Airway microbiome dynamics and relationship to ventilator‐associated infection in intubated pediatric patients

• Published in: Pediatric pulmonology Vol. 57; no. 2; pp. 508 - 518
• Main Authors: Tarquinio, Keiko M., Karsies, Todd, Shein, Steven L., Beardsley, Andrew, Khemani, Robinder, Schwarz, Adam, Smith, Lincoln, Flori, Heidi, Karam, Oliver, Cao, Quy, Haider, Zainab, Smirnova, Ekaterina, Serrano, Myrna G., Buck, Gregory A., Willson, Douglas F.
• Format: Journal Article
• Language: English
• Published: United States Wiley Subscription Services, Inc 01.02.2022
• Subjects: airway microbiome; Antibiotics; Child; Child, Preschool; Humans; Infections; Intubation; Microbiota - genetics; Pediatrics; Pneumonia, Ventilator-Associated - diagnosis; Respiration, Artificial; Trachea - microbiology; United States; Ventilators; Ventilators, Mechanical; ventilator‐associated infections; United States; airway microbiome; ventilator-associated infections; pediatrics
• ISSN: 8755-6863; 1099-0496; 1099-0496
• DOI: 10.1002/ppul.25769

Background Little is known about the airway microbiome in intubated mechanically ventilated children.

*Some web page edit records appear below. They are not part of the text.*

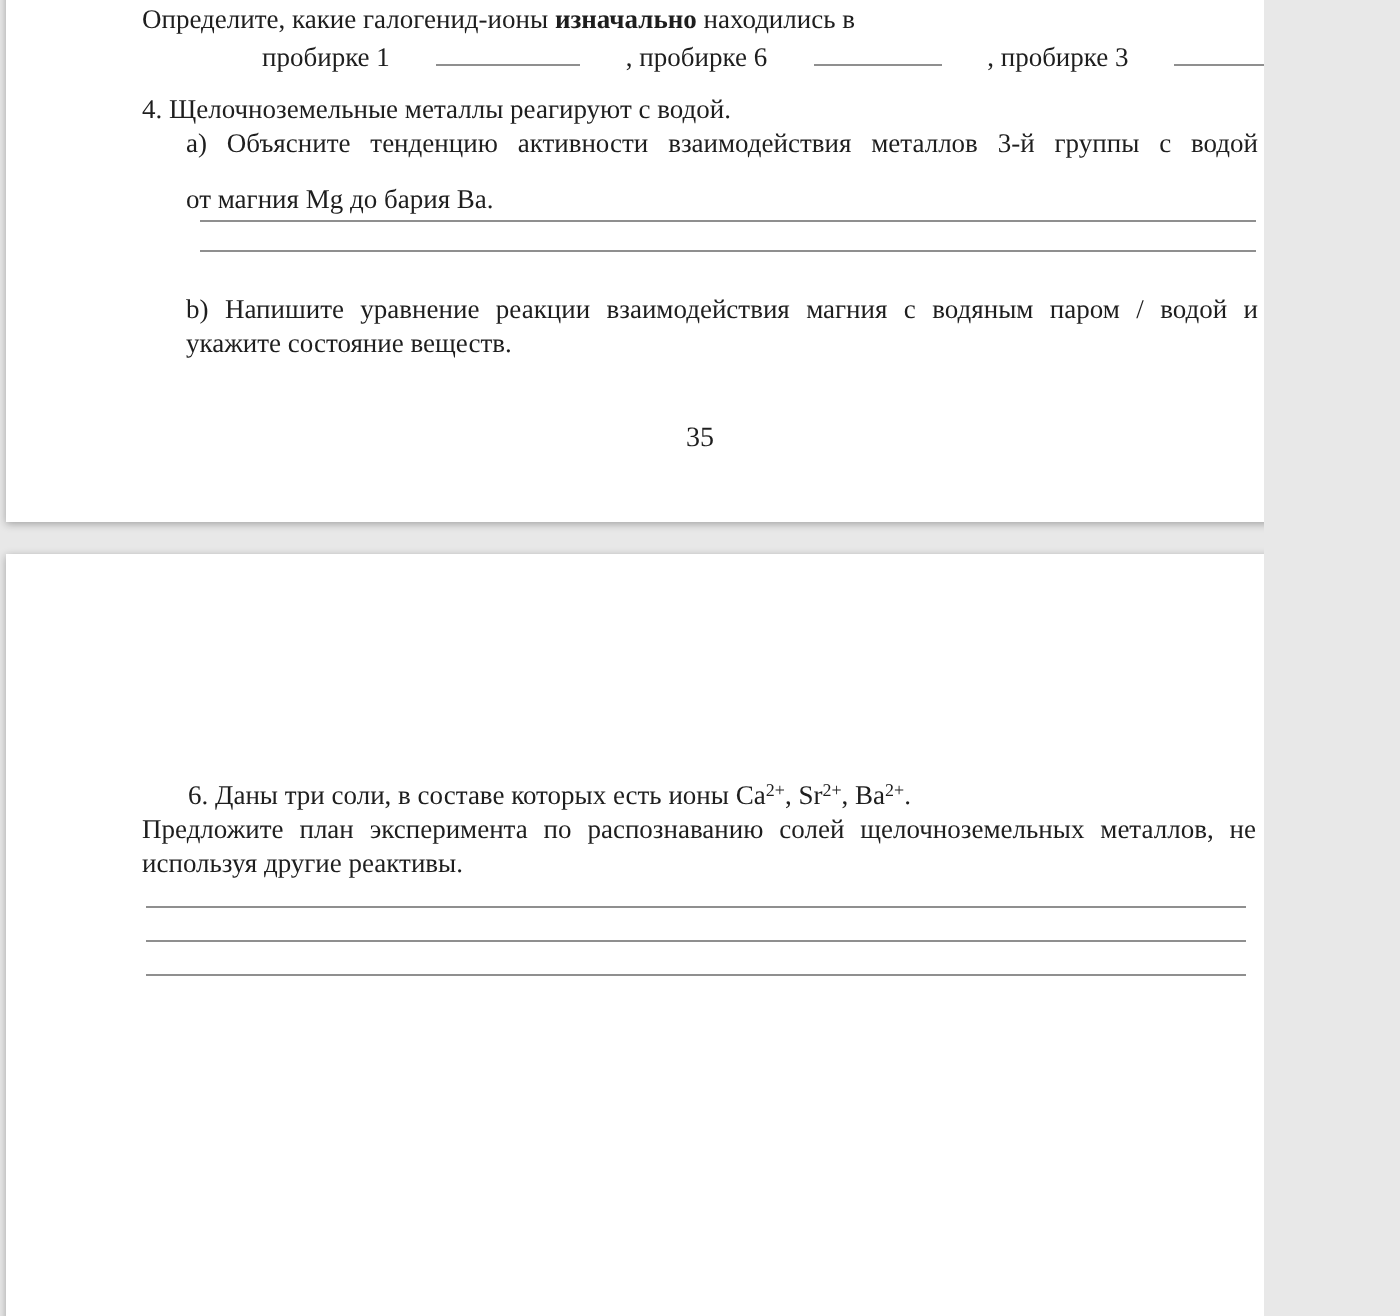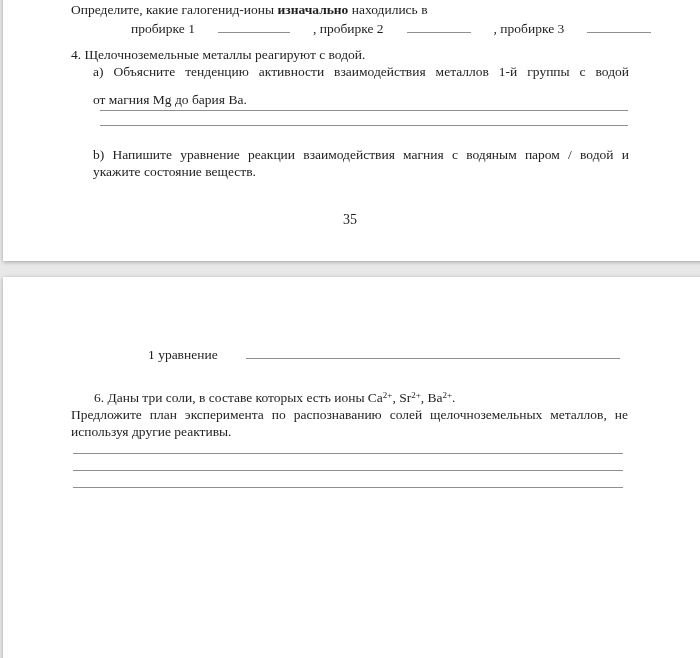"Определите, какие галогенид-ионы" .viewport { width: 700px -> 632px }
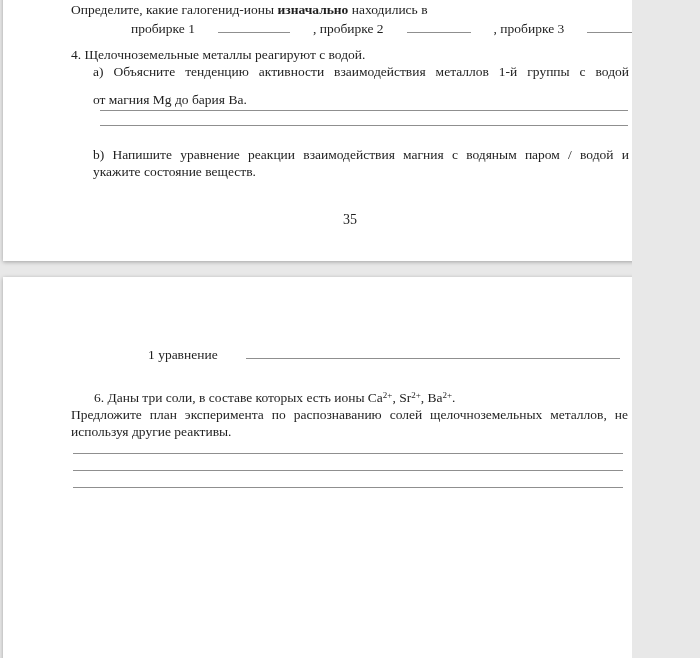", пробирке 2" span { text: 2 -> 6 }
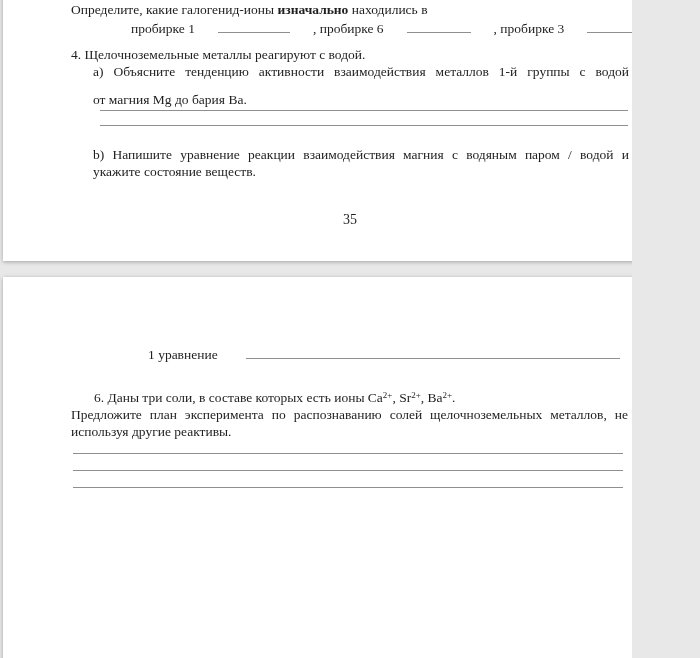"а) Объясните тенденцию активности" div.tline { text: 1-й -> 3-й }
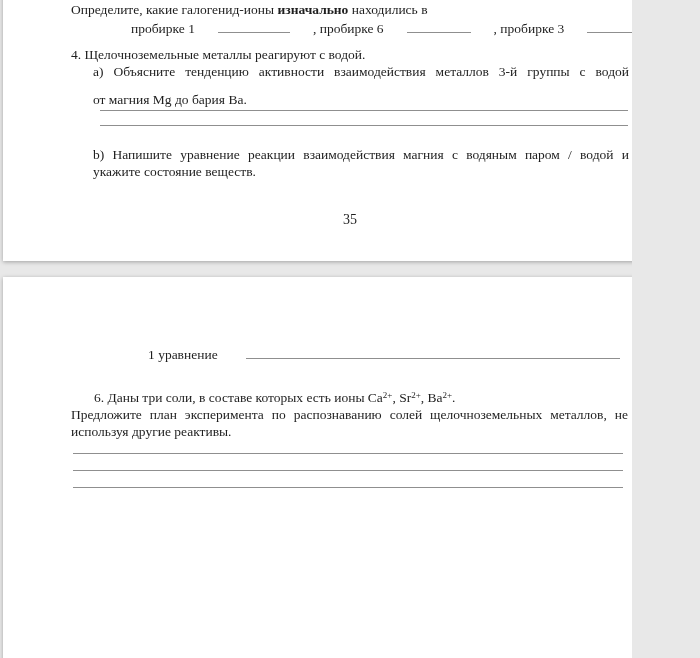"1 уравнение" div.tline { html: <div> <span>1 уравнение</span> <span></span> </div> -> none }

We sought to characterize the airway microbiome longitudinally and in association with clinical variables and possible ventilator‐associated infection (VAI). Methods Serial tracheal aspirate samples were prospectively obtained from mechanically ventilated subjects under 3 years old from eight pediatric intensive care units in the United States from June 2017 to July 2018. Changes in the tracheal microbiome were analyzed by sequencing bacterial 16S ribosomal RNA gene relative to subject demographics, diagnoses, clinical parameters, outcomes, antibiotic treatment, and the Ventilator‐Associated InfectioN (VAIN) score. Results A total of 221 samples from 58 patients were processed and 197 samples met the >1000 reads criteria (89%), with an average of 43,000 reads per sample. The median number of samples per subject was 3 (interquartile range [IQR]: 2–5), with a median VAIN score of 2 (IQR: 1–3). Proteobacteria was the highest observed phyla throughout the intubation period, followed by Firmicutes and Actinobacteria. Alpha diversity was negatively associated with days of intubation (p = .032) and VAIN score (p = .016). High VAIN scores were associated with a decrease of Mycobacterium obuense, and an increase of Streptococcus peroris, Porphyromonadaceae family (unclassified species), Veillonella atypica, and several other taxa. No specific pattern of microbiome composition related to clinically diagnosed VAIs was observed. Conclusions Our data demonstrate decreasing alpha diversity with increasing VAIN score and days of intubation. No specific microbiome pattern was associated with clinically diagnosed VAI.